The federal districts (, federalnyye okruga) are groupings of the federal subjects of Russia. Federal districts are not mentioned in the nation's constitution, and do not have competences of their own and do not manage regional affairs. They exist solely to monitor consistency between the federal and regional bodies of law, and ensuring governmental control over the civil service, judiciary, and federal agencies, operating in the regions.

List of federal districts 

Source:

History

The federal districts of Russia were established by President Vladimir Putin in 2000 to facilitate the federal government's task of controlling the then 89 federal subjects across the country. 

On 19 January 2010, the new North Caucasian Federal District split from the Southern Federal District.

In March 2014, after the annexation of Crimea, the Crimean Federal District was established. The legality of this annexation is disputed by an overwhelming majority of countries.
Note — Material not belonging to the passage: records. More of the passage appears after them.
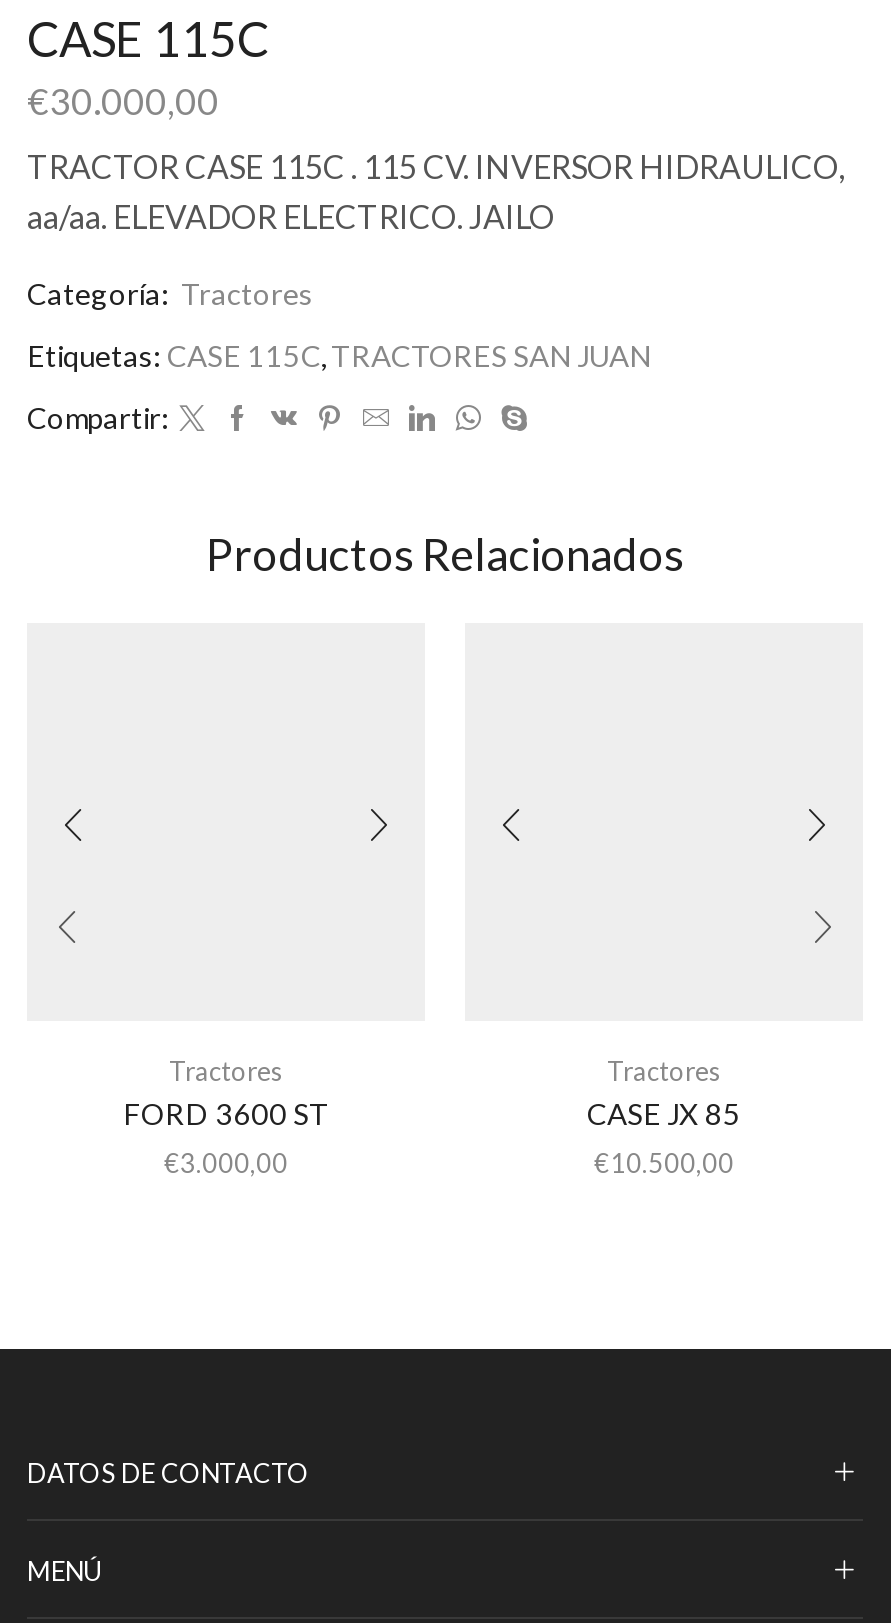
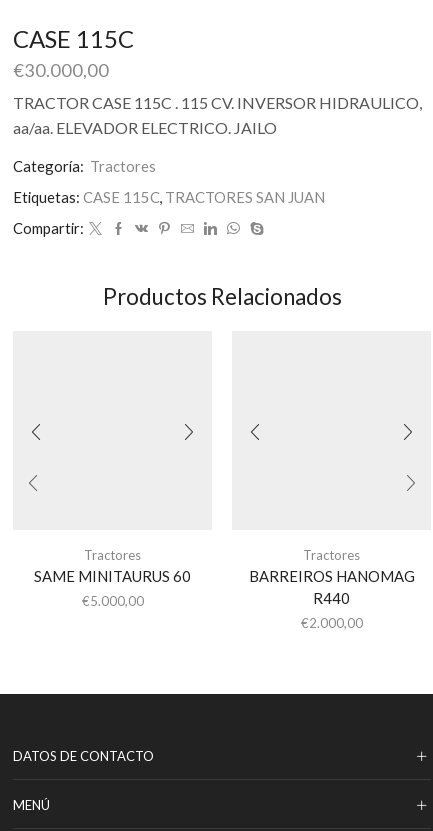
- FORD 3600 ST
- €3.000,00
+ SAME MINITAURUS 60
+ €5.000,00

- CASE JX 85
- €10.500,00
+ BARREIROS HANOMAG
+ R440
+ €2.000,00
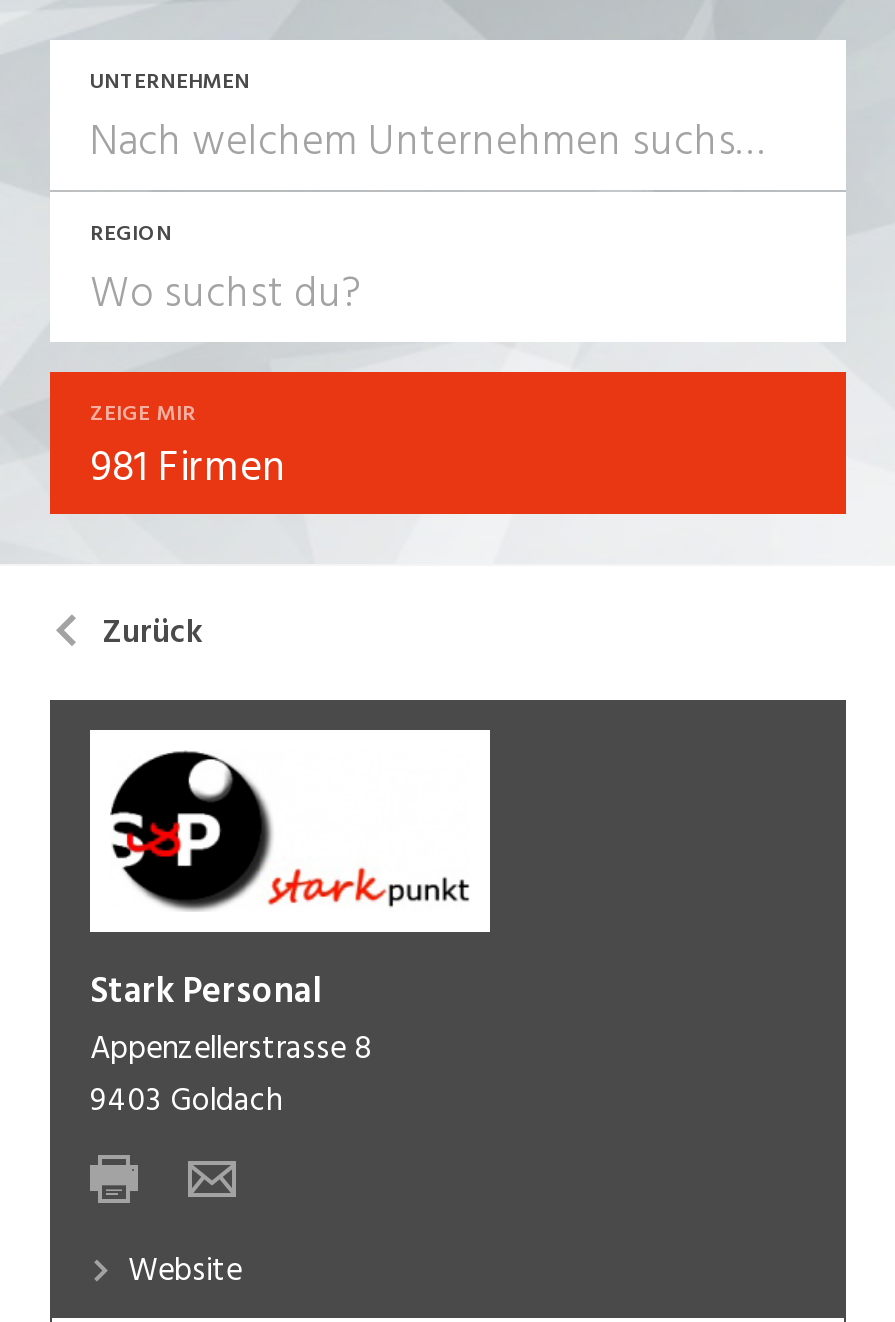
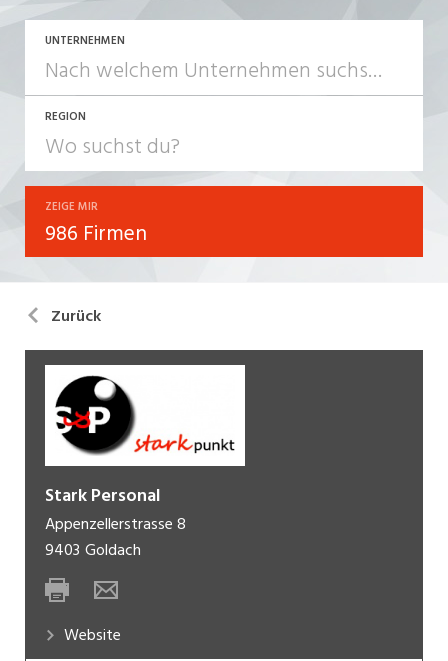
- 981 Firmen
+ 986 Firmen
On 28 July 2016 the Crimean Federal District was abolished and merged into the Southern Federal District in order to improve governance.

In November 2018, Buryatia and Zabaykalsky Krai were removed from the Siberian Federal District and added to the Far Eastern Federal District in accordance with a decree issued by Putin. The Administrative Centre of the Far Eastern Federal District relocated from Khabarovsk to Vladivostok in December 2018.

In 2022, the Administrative Centre of the Volga Federal District will relocate from Nizhny Novgorod to Samara within a few years.  In the Northwestern Federal District, Murmansk Oblast will be merged into the Republic of Karelia, also within a few years.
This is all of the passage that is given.